Thou hast marked the slow rise of the tree, -- how its stem
trembled first
Till it passed the kid's lip, the stag's antler; then safely outburst
The fan-branches all round; and thou mindest when these, too, in turn
Broke a-bloom and the palm-tree seemed perfect; yet more was to learn,
E'en the good that comes in with the palm-fruit. Our dates
shall we slight,
When their juice brings a cure for all sorrow? or care for the plight
Of the palm's self whose slow growth produced them? Not so!
stem and branch
Shall decay, nor be known in their place, while the palm-wine
shall staunch
Every wound of man's spirit in winter. I pour thee such wine.
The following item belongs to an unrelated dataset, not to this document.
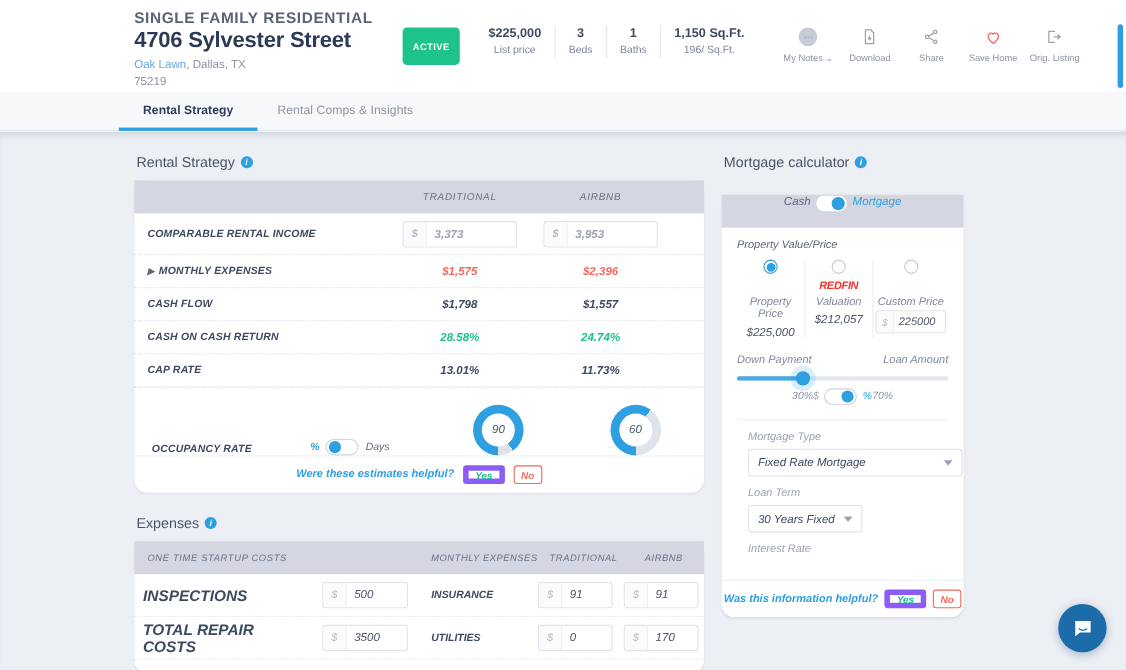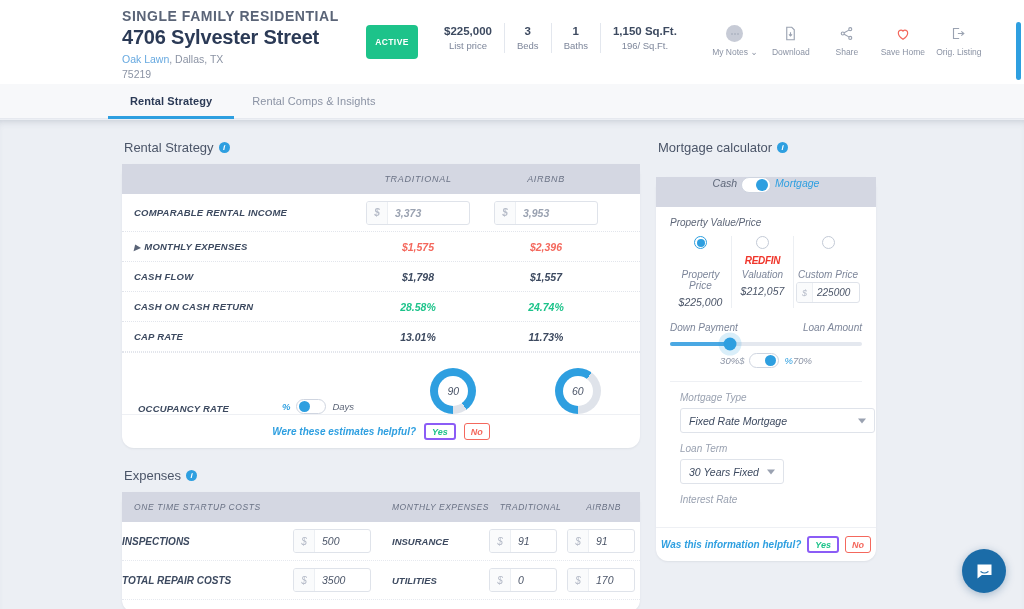"Yes" .btn-yes { border: 2px solid #8b5cf6 -> 5px solid #8b5cf6 }
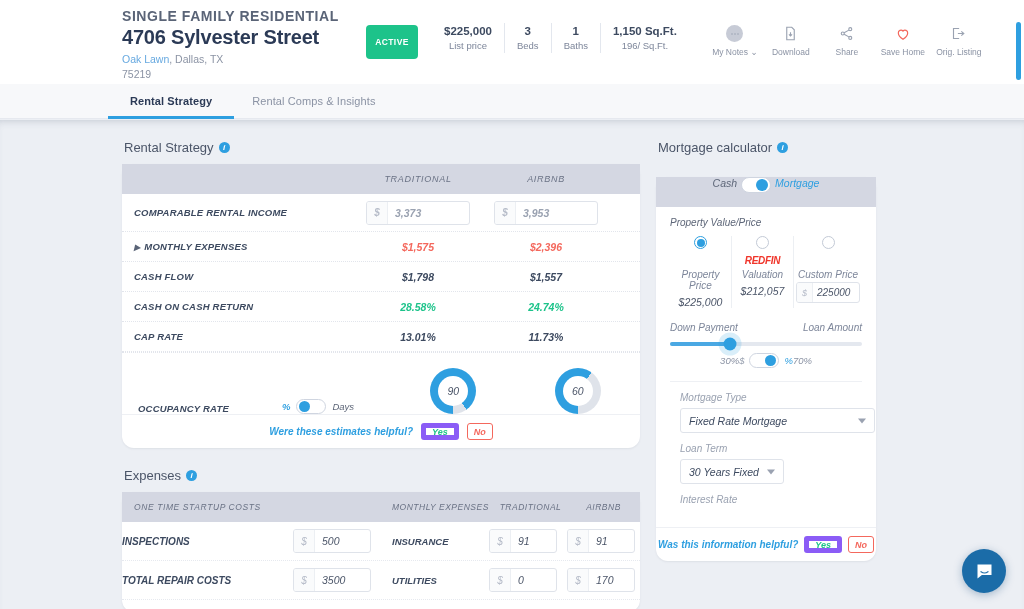"INSPECTIONS" .ex-lbl1 { font-size: 10px -> 14px; padding-left: 0 -> 8px }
Leave the flesh to the fate it was fit for! the spirit be thine!
By the spirit, when age shall o'ercome thee, thou still shalt enjoy
More indeed, than at first when, inconscious, the life of a boy.
Crush that life, and behold its wine running! each deed thou hast done
Dies, revives, goes to work in the world; until e'en as the sun
Looking down on the earth, though clouds spoil him,
though tempests efface,
Can find nothing his own deed produced not, must everywhere trace
The results of his past summer-prime, -- SO, EACH RAY OF THY WILL,
EVERY FLASH OF THY PASSION AND PROWESS, LONG OVER, SHALL THRILL
THY WHOLE PEOPLE, THE COUNTLESS, WITH ARDOUR, TILL THEY TOO GIVE FORTH
A LIKE CHEER TO THEIR SONS: WHO IN TURN, FILL THE SOUTH AND THE NORTH
WITH THE RADIANCE THY DEED WAS THE GERM OF."